What you should do. Your answer should be the exact lines of the data below from the one containing "(675, 1240) none" through the one containing "(62, 39) none"; please include nothing else.

=== Begin Enclosure ===

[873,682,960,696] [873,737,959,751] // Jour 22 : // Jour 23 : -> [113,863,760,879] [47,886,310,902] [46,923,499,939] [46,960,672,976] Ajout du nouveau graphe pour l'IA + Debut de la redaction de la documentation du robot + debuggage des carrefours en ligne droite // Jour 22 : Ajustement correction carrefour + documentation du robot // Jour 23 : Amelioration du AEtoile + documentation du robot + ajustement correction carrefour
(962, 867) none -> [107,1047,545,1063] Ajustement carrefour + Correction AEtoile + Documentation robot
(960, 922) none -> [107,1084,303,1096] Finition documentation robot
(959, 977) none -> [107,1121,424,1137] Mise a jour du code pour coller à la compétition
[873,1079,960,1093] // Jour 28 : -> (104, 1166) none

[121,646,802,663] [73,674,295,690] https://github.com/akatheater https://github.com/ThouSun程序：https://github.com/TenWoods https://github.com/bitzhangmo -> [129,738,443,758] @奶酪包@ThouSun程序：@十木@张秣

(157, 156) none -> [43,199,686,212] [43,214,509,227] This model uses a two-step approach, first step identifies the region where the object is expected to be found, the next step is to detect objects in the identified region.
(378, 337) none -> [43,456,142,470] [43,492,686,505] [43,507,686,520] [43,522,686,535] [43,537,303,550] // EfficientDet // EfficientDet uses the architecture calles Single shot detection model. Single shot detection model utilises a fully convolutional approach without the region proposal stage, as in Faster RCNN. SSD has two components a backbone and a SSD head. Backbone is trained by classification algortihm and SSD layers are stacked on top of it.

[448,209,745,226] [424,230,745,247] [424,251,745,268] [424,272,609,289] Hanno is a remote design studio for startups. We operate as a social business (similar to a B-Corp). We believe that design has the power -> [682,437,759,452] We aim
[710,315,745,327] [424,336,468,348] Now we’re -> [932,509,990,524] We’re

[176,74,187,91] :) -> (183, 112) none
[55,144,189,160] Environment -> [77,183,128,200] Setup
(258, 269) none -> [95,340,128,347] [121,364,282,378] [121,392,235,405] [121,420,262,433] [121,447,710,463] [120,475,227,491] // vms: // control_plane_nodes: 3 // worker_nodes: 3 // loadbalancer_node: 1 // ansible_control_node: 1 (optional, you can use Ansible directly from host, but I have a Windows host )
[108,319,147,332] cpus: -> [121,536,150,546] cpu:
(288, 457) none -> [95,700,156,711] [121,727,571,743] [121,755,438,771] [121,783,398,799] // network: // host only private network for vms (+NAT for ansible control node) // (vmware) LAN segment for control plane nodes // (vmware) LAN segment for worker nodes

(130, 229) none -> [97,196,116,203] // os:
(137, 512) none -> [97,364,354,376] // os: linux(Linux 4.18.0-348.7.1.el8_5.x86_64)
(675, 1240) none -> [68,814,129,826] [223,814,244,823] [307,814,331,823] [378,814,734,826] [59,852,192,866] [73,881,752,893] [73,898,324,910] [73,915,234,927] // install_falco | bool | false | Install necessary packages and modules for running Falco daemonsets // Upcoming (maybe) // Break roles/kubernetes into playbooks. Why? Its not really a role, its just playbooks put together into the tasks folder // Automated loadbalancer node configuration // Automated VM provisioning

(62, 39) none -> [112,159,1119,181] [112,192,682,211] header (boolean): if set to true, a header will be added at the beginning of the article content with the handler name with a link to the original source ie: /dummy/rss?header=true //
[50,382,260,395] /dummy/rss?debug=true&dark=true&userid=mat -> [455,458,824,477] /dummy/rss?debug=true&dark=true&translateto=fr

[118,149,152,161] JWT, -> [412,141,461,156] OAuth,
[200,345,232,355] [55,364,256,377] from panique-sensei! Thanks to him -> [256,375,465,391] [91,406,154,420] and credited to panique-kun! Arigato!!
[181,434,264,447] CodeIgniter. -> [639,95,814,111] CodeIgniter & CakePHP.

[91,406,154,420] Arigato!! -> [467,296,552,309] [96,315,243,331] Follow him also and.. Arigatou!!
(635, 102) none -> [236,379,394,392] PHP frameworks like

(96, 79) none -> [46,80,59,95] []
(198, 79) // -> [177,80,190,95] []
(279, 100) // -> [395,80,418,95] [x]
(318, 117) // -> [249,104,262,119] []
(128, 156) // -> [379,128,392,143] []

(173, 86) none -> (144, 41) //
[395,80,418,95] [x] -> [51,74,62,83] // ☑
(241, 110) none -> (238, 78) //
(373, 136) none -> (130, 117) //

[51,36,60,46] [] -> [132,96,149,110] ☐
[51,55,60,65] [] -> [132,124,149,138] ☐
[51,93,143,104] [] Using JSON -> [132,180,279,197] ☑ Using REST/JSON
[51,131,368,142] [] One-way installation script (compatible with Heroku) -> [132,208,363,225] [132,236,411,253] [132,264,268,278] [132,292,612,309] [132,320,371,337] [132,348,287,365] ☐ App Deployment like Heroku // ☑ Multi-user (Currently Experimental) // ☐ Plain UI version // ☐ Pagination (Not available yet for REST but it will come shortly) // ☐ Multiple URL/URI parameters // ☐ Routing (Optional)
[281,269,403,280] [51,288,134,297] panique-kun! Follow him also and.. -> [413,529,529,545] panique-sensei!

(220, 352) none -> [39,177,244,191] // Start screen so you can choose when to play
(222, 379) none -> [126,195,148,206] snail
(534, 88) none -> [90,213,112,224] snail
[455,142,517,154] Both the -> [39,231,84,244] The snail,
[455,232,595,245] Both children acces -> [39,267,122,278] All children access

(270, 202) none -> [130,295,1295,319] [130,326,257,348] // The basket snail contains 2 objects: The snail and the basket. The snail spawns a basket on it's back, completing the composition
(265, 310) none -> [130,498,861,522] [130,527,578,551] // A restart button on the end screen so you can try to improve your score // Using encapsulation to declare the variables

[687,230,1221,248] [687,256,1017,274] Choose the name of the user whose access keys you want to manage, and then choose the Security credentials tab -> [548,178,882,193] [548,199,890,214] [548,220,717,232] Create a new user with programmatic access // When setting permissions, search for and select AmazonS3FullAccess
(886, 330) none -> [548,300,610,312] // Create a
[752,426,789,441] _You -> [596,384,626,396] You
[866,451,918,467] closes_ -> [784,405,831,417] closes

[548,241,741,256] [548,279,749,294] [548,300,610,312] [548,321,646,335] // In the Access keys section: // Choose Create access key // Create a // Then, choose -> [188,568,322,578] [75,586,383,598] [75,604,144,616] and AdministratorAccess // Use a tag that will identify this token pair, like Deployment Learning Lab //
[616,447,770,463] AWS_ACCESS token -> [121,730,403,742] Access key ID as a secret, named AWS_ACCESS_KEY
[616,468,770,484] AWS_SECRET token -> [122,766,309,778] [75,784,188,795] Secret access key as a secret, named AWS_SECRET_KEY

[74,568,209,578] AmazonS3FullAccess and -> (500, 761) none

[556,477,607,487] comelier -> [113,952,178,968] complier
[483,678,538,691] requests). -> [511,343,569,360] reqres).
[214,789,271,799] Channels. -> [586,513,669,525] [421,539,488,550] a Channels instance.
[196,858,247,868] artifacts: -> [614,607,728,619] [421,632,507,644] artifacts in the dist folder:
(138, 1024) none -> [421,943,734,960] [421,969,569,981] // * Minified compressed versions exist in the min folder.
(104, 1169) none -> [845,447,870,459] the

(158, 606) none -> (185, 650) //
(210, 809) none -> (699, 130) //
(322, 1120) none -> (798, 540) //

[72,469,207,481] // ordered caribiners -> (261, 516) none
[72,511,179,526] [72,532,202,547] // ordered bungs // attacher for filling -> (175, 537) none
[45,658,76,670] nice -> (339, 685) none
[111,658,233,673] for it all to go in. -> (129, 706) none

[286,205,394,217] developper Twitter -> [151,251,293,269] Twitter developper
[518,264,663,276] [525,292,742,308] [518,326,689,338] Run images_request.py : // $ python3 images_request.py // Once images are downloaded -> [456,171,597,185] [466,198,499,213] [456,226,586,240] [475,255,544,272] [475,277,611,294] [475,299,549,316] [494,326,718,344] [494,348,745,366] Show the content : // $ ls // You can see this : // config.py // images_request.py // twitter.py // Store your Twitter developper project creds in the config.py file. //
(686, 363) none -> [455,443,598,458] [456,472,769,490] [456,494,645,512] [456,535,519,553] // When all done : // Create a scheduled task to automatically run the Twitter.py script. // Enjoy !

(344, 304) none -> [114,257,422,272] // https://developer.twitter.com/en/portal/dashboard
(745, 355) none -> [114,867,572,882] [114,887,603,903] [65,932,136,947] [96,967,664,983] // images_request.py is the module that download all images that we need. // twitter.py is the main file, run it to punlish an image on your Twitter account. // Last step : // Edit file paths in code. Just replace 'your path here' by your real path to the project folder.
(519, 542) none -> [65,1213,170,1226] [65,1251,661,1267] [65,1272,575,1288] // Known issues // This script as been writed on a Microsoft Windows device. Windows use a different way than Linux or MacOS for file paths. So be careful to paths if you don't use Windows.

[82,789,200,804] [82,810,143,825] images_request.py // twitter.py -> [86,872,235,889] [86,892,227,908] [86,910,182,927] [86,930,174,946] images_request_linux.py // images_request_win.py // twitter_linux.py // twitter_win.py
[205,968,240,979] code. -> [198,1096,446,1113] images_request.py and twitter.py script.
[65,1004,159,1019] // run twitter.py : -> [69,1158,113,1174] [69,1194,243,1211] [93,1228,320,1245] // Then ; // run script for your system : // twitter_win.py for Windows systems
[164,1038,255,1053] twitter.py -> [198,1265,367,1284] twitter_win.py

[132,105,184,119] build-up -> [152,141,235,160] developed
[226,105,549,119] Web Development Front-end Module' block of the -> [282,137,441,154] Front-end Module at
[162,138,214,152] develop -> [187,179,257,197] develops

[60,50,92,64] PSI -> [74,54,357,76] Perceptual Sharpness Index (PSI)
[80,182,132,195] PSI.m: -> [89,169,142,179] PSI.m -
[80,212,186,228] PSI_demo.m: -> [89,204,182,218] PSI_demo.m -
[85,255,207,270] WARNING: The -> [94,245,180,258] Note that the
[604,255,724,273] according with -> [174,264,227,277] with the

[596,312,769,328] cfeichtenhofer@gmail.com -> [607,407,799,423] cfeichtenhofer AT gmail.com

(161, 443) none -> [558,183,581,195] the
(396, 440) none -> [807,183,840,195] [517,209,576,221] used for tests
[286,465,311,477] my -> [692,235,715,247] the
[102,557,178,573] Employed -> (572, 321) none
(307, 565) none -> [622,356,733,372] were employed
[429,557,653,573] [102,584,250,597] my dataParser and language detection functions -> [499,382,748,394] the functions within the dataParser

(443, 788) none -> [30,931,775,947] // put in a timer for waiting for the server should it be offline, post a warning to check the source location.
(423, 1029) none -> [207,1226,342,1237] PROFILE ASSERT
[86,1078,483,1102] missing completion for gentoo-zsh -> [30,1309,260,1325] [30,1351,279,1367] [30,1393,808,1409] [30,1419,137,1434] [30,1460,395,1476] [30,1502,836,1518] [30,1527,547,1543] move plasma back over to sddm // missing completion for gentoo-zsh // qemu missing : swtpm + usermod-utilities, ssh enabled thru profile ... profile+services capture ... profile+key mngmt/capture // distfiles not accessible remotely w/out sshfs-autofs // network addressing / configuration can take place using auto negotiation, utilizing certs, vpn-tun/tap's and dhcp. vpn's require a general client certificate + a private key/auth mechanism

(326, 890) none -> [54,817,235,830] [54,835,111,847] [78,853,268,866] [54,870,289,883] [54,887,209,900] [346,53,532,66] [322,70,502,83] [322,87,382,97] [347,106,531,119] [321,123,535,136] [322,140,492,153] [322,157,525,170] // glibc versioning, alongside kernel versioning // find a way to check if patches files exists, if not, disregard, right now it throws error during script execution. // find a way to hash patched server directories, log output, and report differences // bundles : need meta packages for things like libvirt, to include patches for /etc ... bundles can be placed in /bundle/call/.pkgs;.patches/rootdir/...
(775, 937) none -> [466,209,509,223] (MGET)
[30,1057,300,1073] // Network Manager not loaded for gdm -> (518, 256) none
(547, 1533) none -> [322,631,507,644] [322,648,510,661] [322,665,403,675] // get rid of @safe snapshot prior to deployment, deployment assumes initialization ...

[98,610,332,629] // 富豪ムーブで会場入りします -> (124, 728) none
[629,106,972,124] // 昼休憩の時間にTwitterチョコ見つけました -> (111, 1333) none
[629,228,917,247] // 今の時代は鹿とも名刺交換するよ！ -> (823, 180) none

=== End Enclosure ===

Response to the exercise.
(675, 1240) none -> [68,814,129,826] [223,814,244,823] [307,814,331,823] [378,814,734,826] [59,852,192,866] [73,881,752,893] [73,898,324,910] [73,915,234,927] // install_falco | bool | false | Install necessary packages and modules for running Falco daemonsets // Upcoming (maybe) // Break roles/kubernetes into playbooks. Why? Its not really a role, its just playbooks put together into the tasks folder // Automated loadbalancer node configuration // Automated VM provisioning

(62, 39) none -> [112,159,1119,181] [112,192,682,211] header (boolean): if set to true, a header will be added at the beginning of the article content with the handler name with a link to the original source ie: /dummy/rss?header=true //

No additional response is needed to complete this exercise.